In response, corn prices plunged 1.68 percent at the end of that session.
However, many traders believe that the corn market has likely bottomed; a sideways trend is most probable through harvest; and the next major move will hinge upon South American crop establishment.
Wheat futures posted big gains this week in Chicago. The most active wheat contract for December delivery rose 11.25 cents, or 2.57 percent, to 4.49 dollars per bushel.
According to Tuesday's USDA report, the U.S. wheat ending stocks were estimated at 933 million bushels, the same as last month. But the USDA adjusted downwards its world wheat ending stocks to 263.14 million metric tons, with a decrease of 1.5 million metric tons.
The new wheat forecast pushed its futures higher, prompting a 1.69 percent increase during the session.
The world wheat market as a whole seems to have digested Russia's surprisingly massive harvest this year. While Russian prices continue to drift lower at domestic market as inventories build, its export market rallied steadily since early September.
South hemisphere issues persist. Australia is projected to take a big hit in wheat production this year, with early estimates already down 35 percent from last year. Australian wheat exports are expected to fall 23 percent this year.
As for soybeans, it was a week of ups and downs. On Wednesday and Thursday, technical buying boosted the soybean prices and the USDA export data gave additional support.
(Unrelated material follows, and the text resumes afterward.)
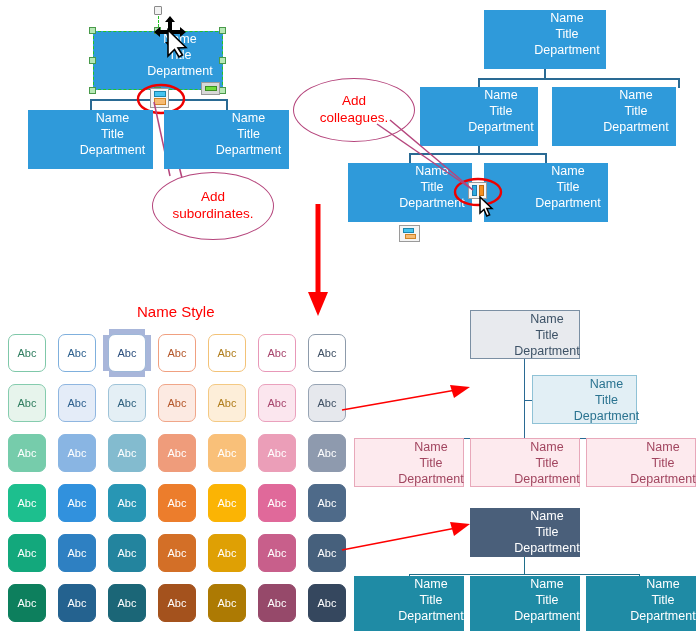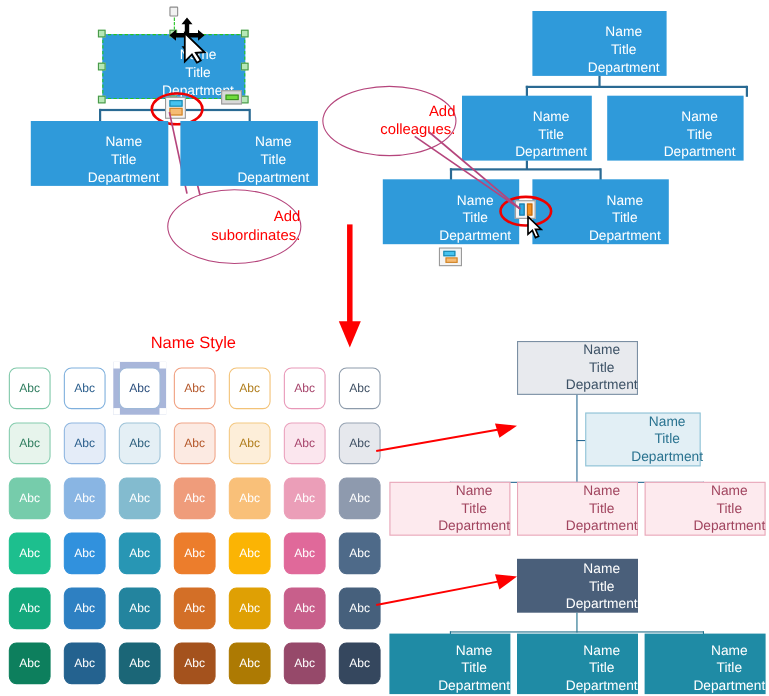"Name" .node { justify-content: flex-end -> flex-start }
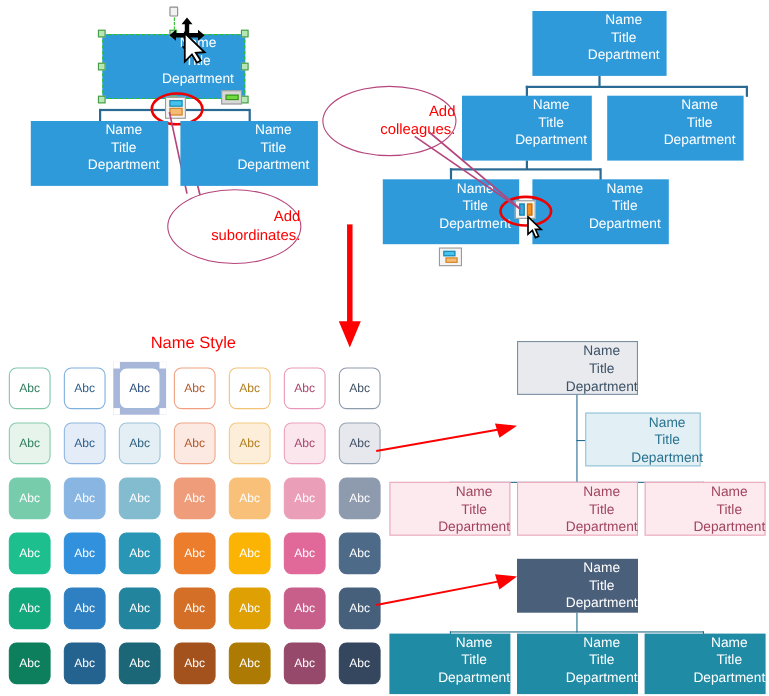"Add" .callout { align-items: flex-end -> center }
Private exporters reported more sales of soybeans for delivery to China. The high demand for U.S. soybeans has led to sharp increase in prices. The soybean market got additional support from trade talk that China booked more U.S. soybeans for late October or November, taking advantage of the relatively low prices.
But on Friday, soybeans were hit with a round of end-of-week profit-taking.
The U.S. dollar is still in a bearish trend, despite the fact that it closed this week slightly higher. Many analysts believe that the greenback is trying to forge a bottom. A weak dollar will make the U.S. grains more competitive.